Below the main floor is the tasting room, and guests can sample the farm’s products. Couples planning their wedding have the flexibility to provide their own alcoholic beverages, St. Angelo says.
“The barn is climate-controlled,” she says, and couples can use rectangular wooden farm tables, or round tables with tablecloths, or a combination. “Some people open the barn doors to extend the party onto the terrace outside, with mountain views.” Glass garage doors on one side of the barn provide spectacular mountain views even to those who prefer to remain indoors.
“It’s a beautiful palette, to create whatever you’re looking for,” St. Angelo says.
CROWN ROSE ESTATE
The whitewashed barn at Crown Rose Estate opens to a view of the fields and mountains of southwestern Frederick County. Couples often choose to be married in the rose garden, which dates to 1935, in a nearby field by a pond, near a spring house or before the spectacular columned house, built in 1856.
The barn can be decorated in an elegant or country style. Guests can have appetizers and cocktails in the lower level of the bank barn where the stables were, and some couples choose this spot for the wedding ceremony. “It’s a place people are just discovering,” says owner Tara Lehtonen.
Inside the classic barn are twinkle lights and several elegant chandeliers, which light up the massive, airy main level. The barn was rebuilt on the 19th-century foundation after a fire in the 1960s, and much of the original floor beams were salvaged, along with the structural beams.
Two large china cabinets, brought from the mansion kitchen, fit right into the main level reception area. There are changing areas for the bridal parties.

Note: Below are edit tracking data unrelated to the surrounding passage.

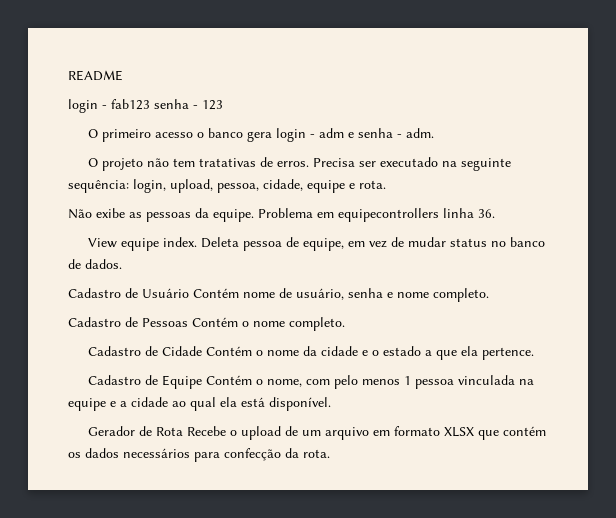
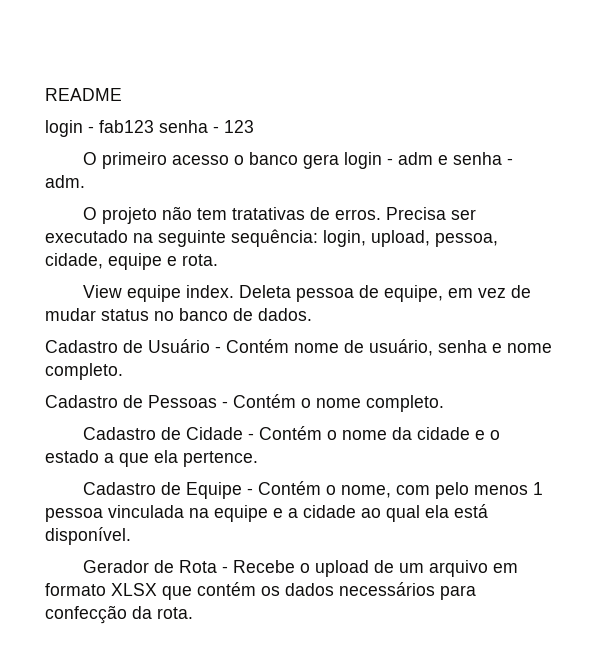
- Não exibe as pessoas da equipe. Problema em equipecontrollers linha 36.
- Cadastro de Usuário Contém nome de usuário, senha e nome completo.
+ Cadastro de Usuário - Contém nome de usuário, senha e nome completo.
- Cadastro de Pessoas Contém o nome completo.
+ Cadastro de Pessoas - Contém o nome completo.
- Cadastro de Cidade Contém o nome da cidade e o estado a que ela pertence.
+ Cadastro de Cidade - Contém o nome da cidade e o estado a que ela pertence.
- Cadastro de Equipe Contém o nome, com pelo menos 1 pessoa vinculada na equipe e a cidade ao qual ela está disponível.
+ Cadastro de Equipe - Contém o nome, com pelo menos 1 pessoa vinculada na equipe e a cidade ao qual ela está disponível.
- Gerador de Rota Recebe o upload de um arquivo em formato XLSX que contém os dados necessários para confecção da rota.
+ Gerador de Rota - Recebe o upload de um arquivo em formato XLSX que contém os dados necessários para confecção da rota.

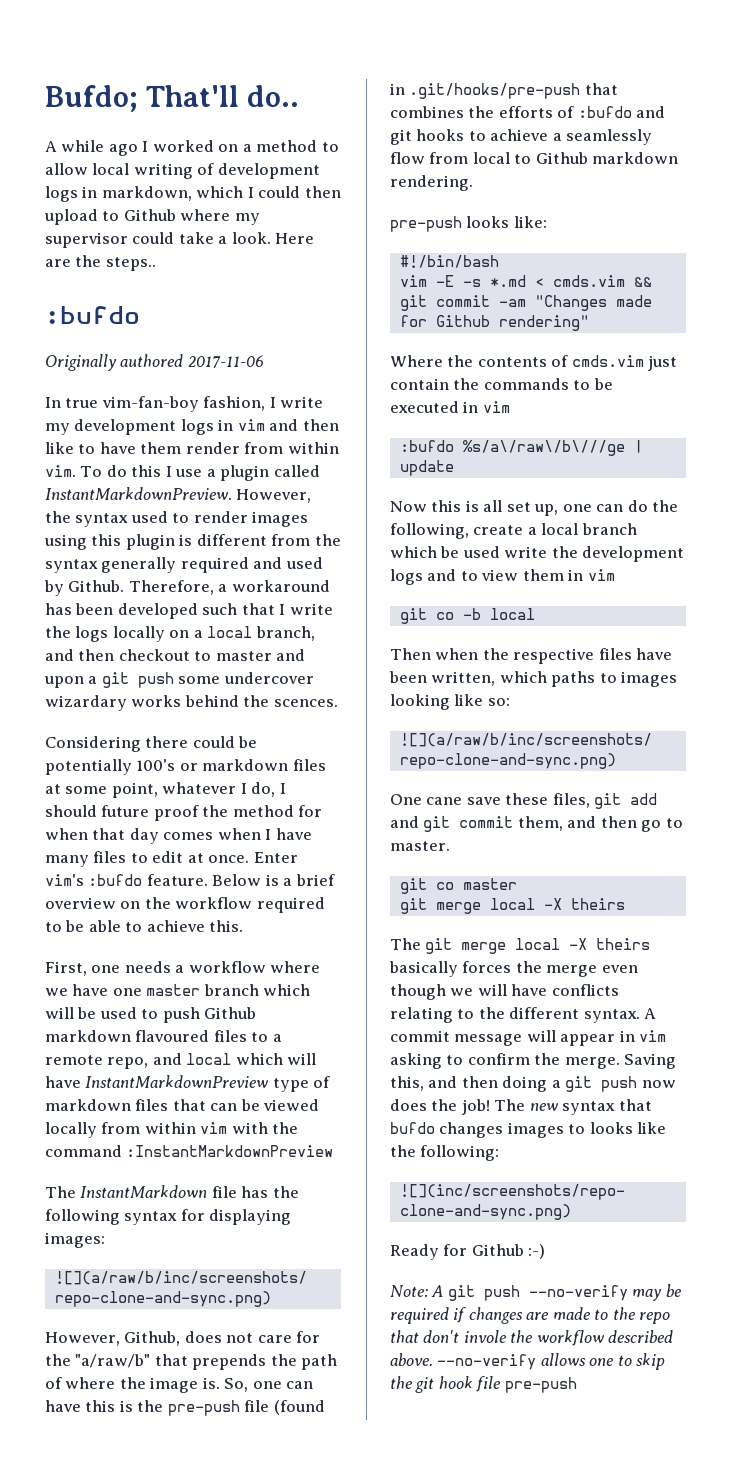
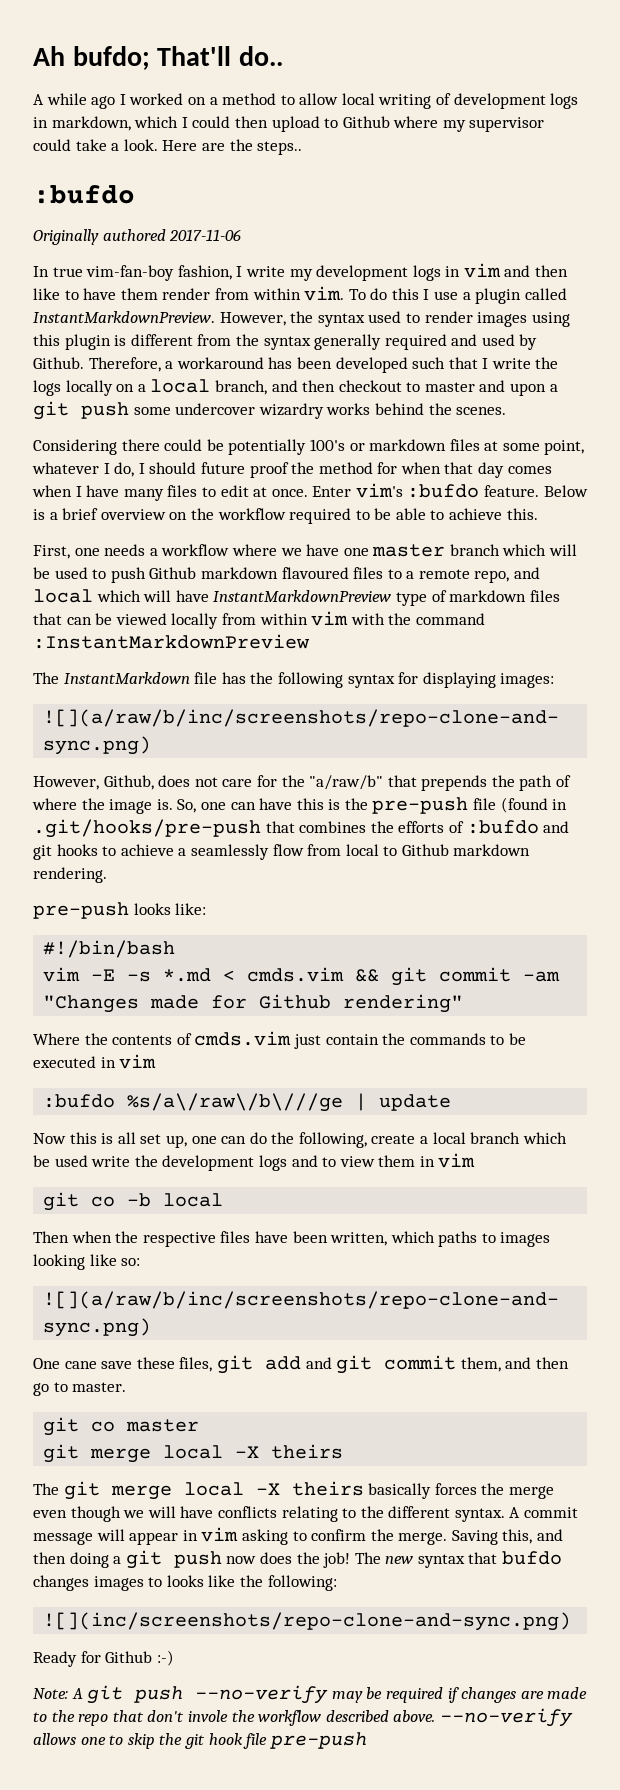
- Bufdo; That'll do..
+ Ah bufdo; That'll do..
- Therefore, a workaround has been developed such that I write the logs locally on a local branch, and then checkout to master and upon a git push some undercover wizardary works behind the scences.
+ Therefore, a workaround has been developed such that I write the logs locally on a local branch, and then checkout to master and upon a git push some undercover wizardry works behind the scenes.

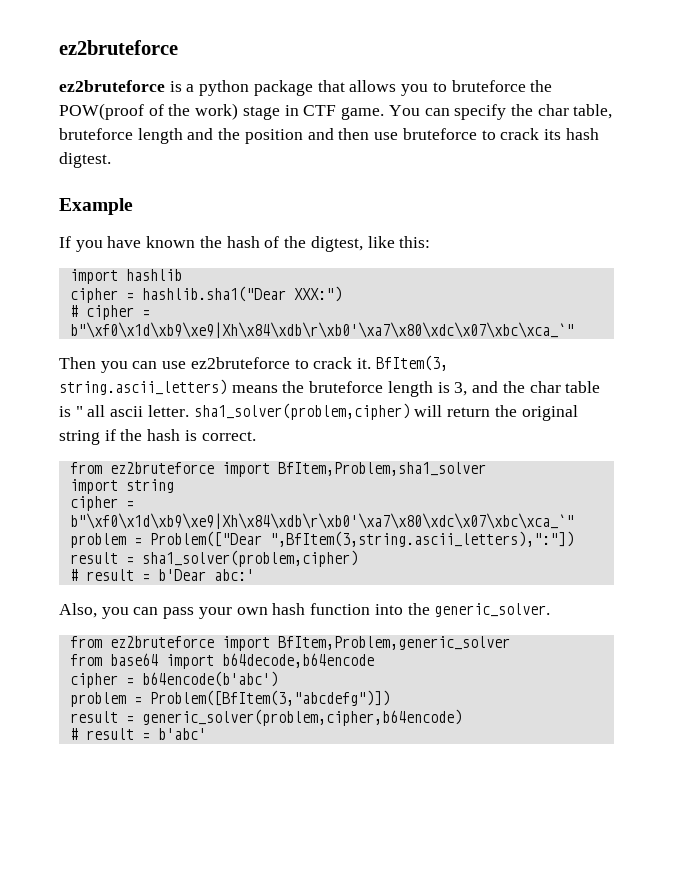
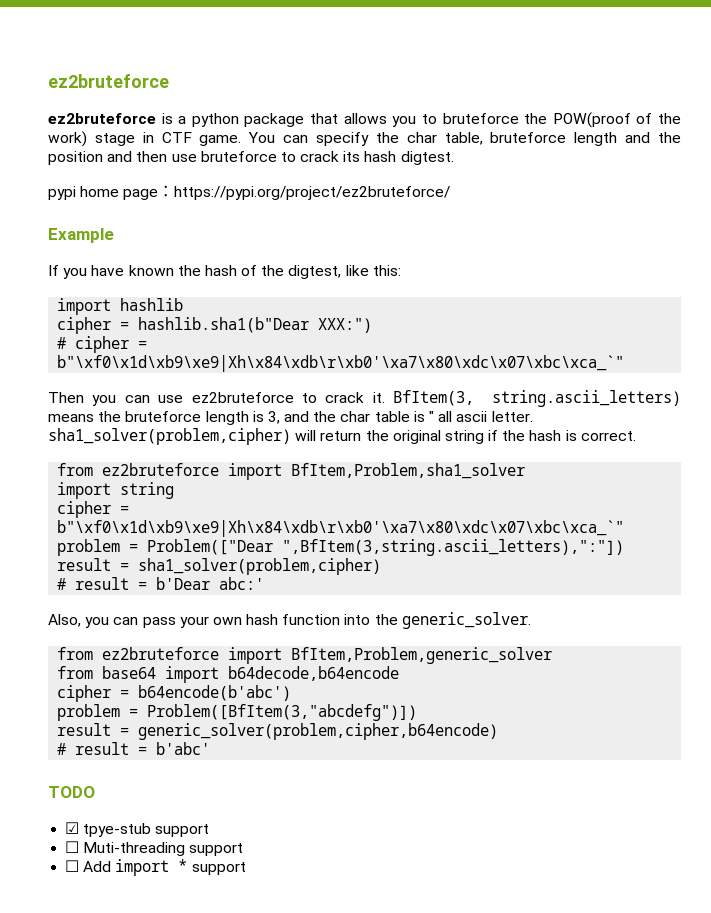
+ pypi home page：https://pypi.org/project/ez2bruteforce/
- cipher = hashlib.sha1("Dear XXX:")
+ cipher = hashlib.sha1(b"Dear XXX:")
+ TODO
+ ☑ tpye-stub support
+ ☐ Muti-threading support
+ ☐ Add import * support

The accessible bathrooms feature composting toilets, in keeping with the farm’s intention of being environmentally friendly.
The main level has plenty of room for a DJ and dance floor, along with kitchen space for the caterer and a spacious eating area. Picket fence panels line the interior barn walls, giving a homey feel. Solar panels help provide much of the electricity, and the fields are farmed with the latest conservation methods. “We want to protect and preserve the property for generations to come,” Lehtonen says.
This farm is familiar to anyone who drives U.S. 340 through Knoxville. “Westhills Manor, 1772” is painted on the side of the traditional red barn. The farm itself, however, was neglected for many years, until Allison and Jeremy Nemcosky bought it in 2016.
The farm has horses, chickens, a tranquil pond and surrounding pastures. For now, weddings and receptions take place spring and fall, outdoors, with tents serving as shelter. Eventually, however, the 1772 barn will be used for wedding receptions, after the couple restores it and brings it up to code. They also plan a bed and breakfast in the sprawling historic farmhouse, which they hope will appeal to bridal parties. “The barn is what drew us,” Allison says. “The beams are fantastic.” She’s looking forward to the day when it will be restored and hosting wedding receptions.